Under the Senate bill, individuals would be required to buy health insurance. But the penalty for opting out, so to speak, would be ridiculously low–starting at $95 in 2014 and rising to a still paltry $750 in 2016, with a maximum of $2,250 for a family.
This is a fatal flaw. If you ban insurers from rejecting those with preexisting conditions, yet set a ridiculously low penalty for those who refuse to buy coverage when they're healthy, many will avoid getting insurance until they become seriously ill.
It would be like requiring a homeowners carrier to sell someone coverage while their house is on fire! Should such a low penalty make the final bill, it would be a deathblow to private carriers–which perhaps is the Democratic leadership's agenda.
The House bill is more realistic in this regard, levying a penalty equaling 2.5 percent of income–although individuals could apply for hardship waivers if coverage is unaffordable (under whatever standard is ultimately determined).
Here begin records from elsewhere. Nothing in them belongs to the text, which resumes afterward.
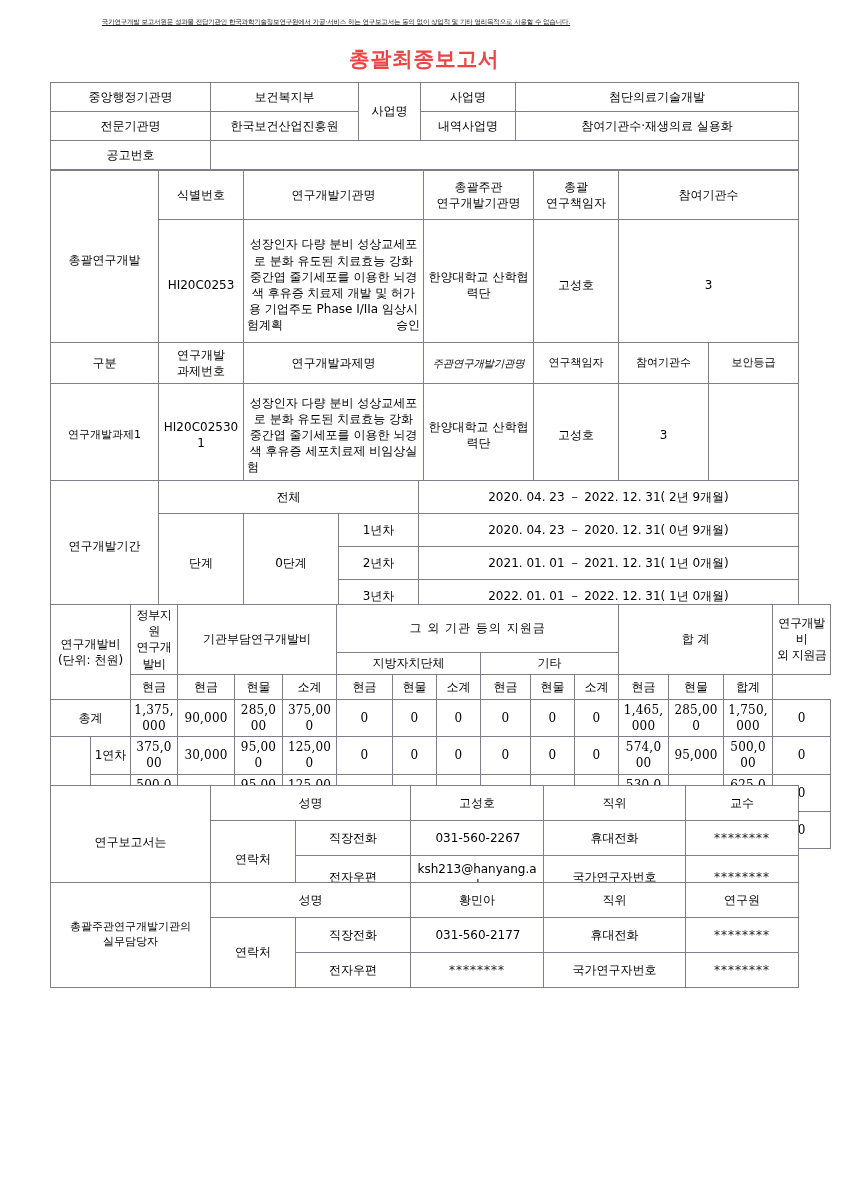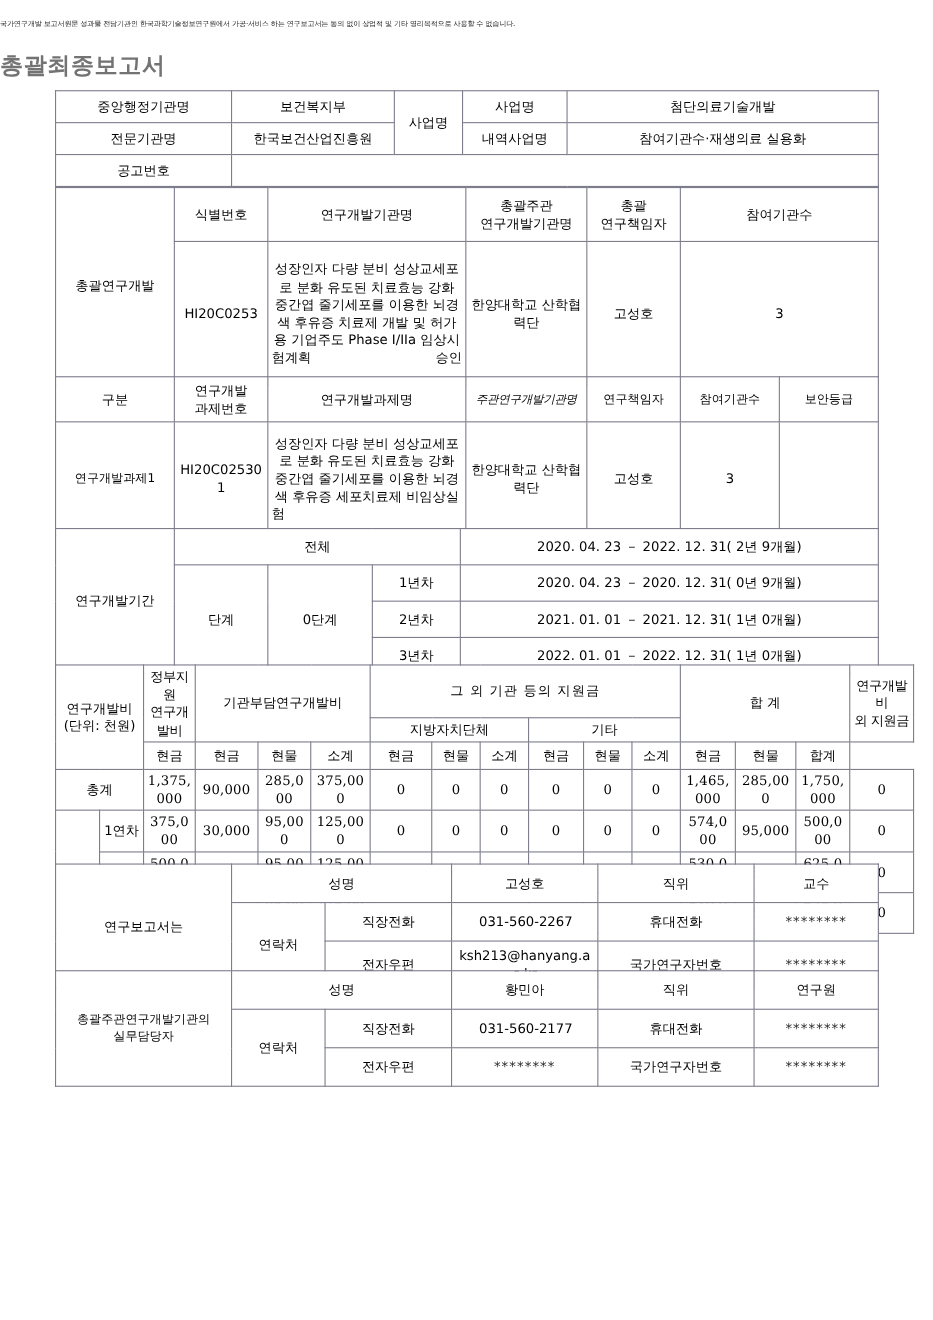"국가연구개발 보고서원문 성과물 전담기관인 한국과학기술정보연구원에서" .disclaimer { text-align: none -> center; text-decoration: none -> underline }
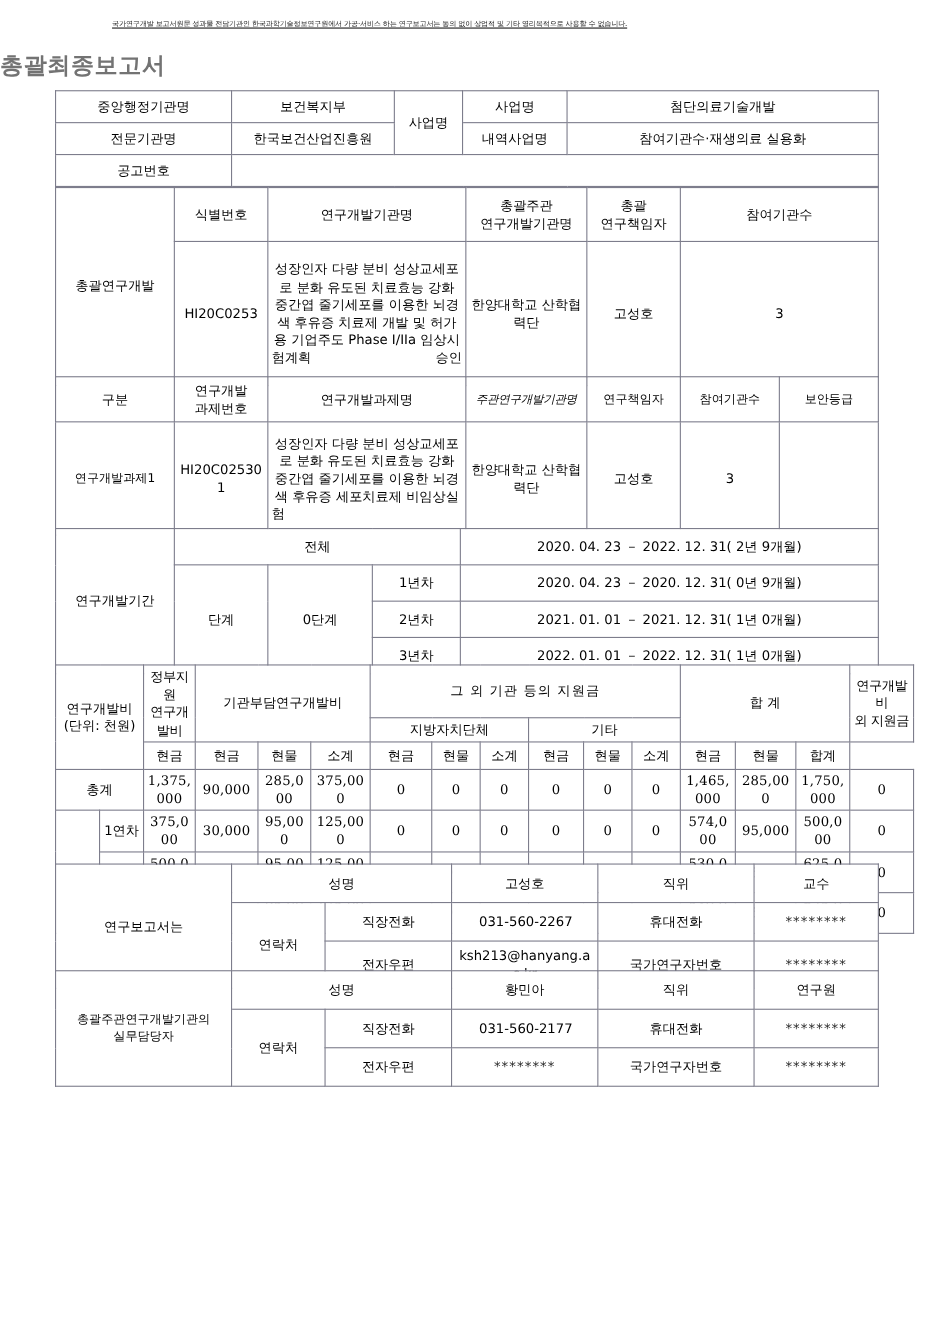"총괄최종보고서" .doc-title { color: #737373 -> #ef4444; text-align: left -> center }
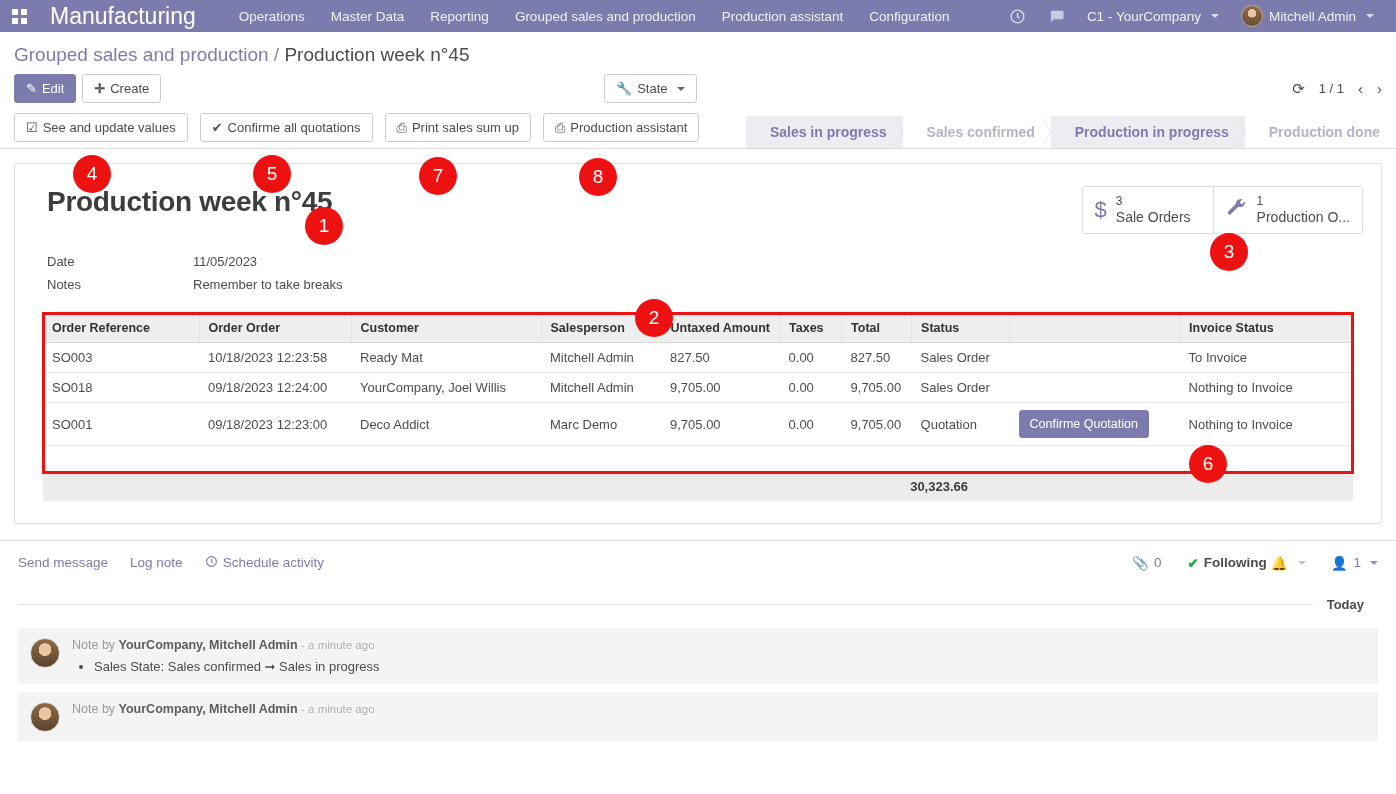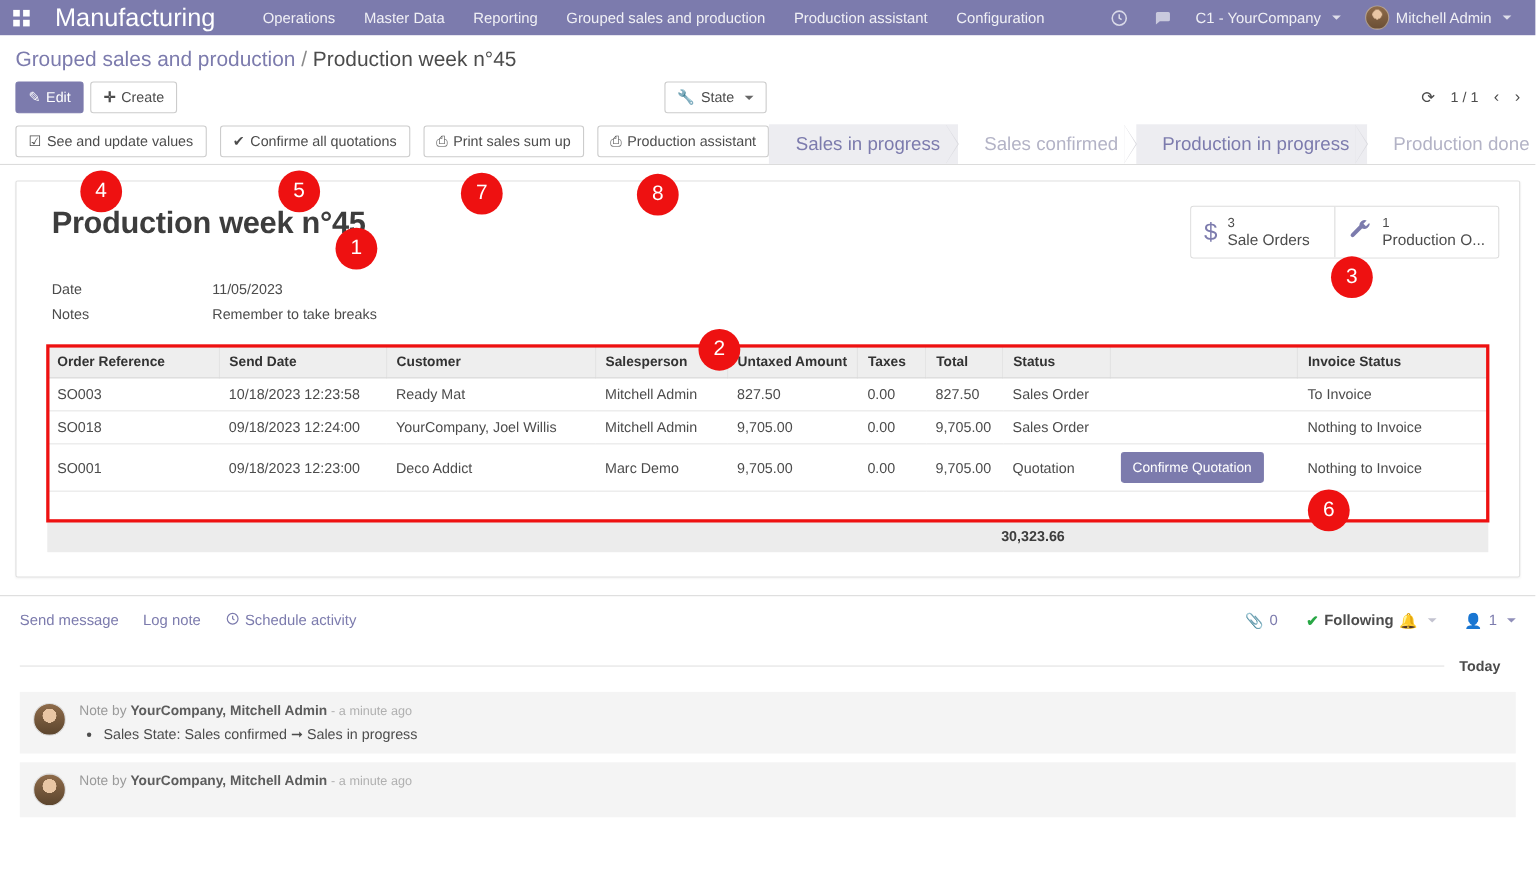"Sales in progress" .stage { font-size: 17px -> 14px; font-weight: normal -> bold }
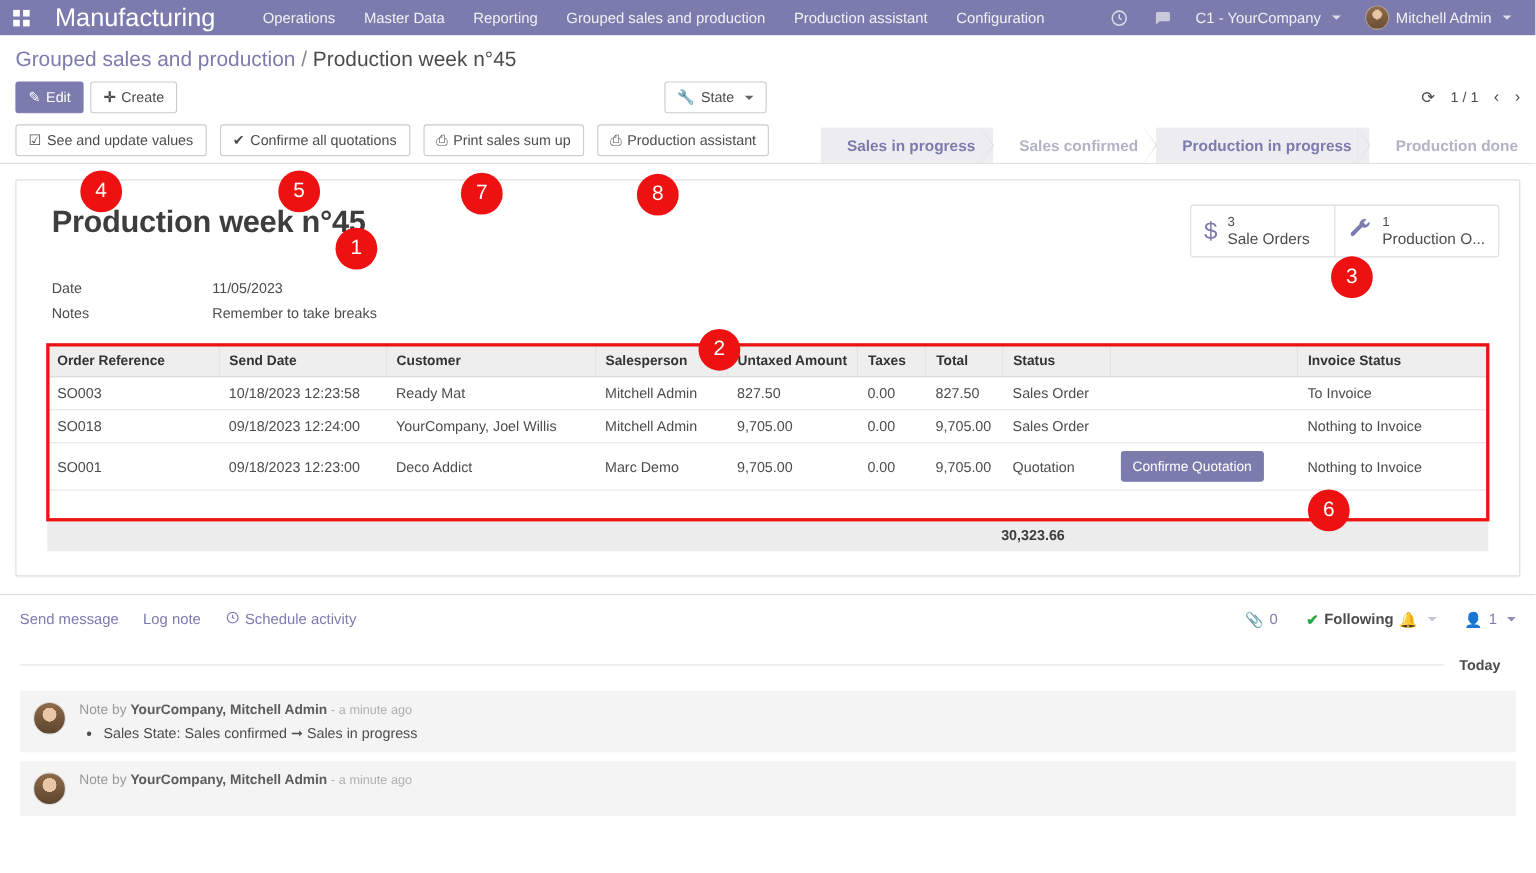"Send Date" th { text: Send Date -> Order Order }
Another key controversy is over the public option, with a government-run health insurance plan included in both bills. However, the Senate takes a more clever approach, giving each state the opportunity to opt-out.
If this provision survives and makes it to President Obama's desk, I cannot imagine too many state lawmakers summoning the political courage to deny constituents a public option–especially once they see what private insurance would cost them. This debate would make health insurance a hot-button topic in every state election. Legislators and governors who “opt out” might find themselves voted out!
I'll tell you what, let's make a deal! We'll allow a public option–but only if the government plan is the one that has to cover those who initially reject coverage, only to demand it once they need expensive care.
How do you think that would fly in Congress? Talk about an unfunded mandate!
Meanwhile, I have another beef.
If having 30-to-40 million uninsured Americans constitutes a “crisis,” how is it Congress is willing to wait three- or four years to put its “solutions” into effect? What are people without coverage supposed to do in the meantime?
I have an idea. How about including the creation of Assigned Risk Pools in each state for those without health insurance?
I've floated this trial balloon before, and watched it sail away into the distance. No one has blown it out of the sky, but nobody has reached out to embrace it and call it their own, either.
It's not a big mystery why such a move is not the first alternative that comes to mind for members of Congress or the Obama administration. Bottom line, it would mean steering billions of more dollars into the private health insurance system.
But if we were to mandate that everyone buy coverage, and make sure they could get it affordably by requiring every private health insurer to do their part by accepting policyholders from the pool according to their market share in the state, that just might solve the uninsured problem–and without creating a public option.
How does that sound to you? If you like the idea, call your representatives in Congress today!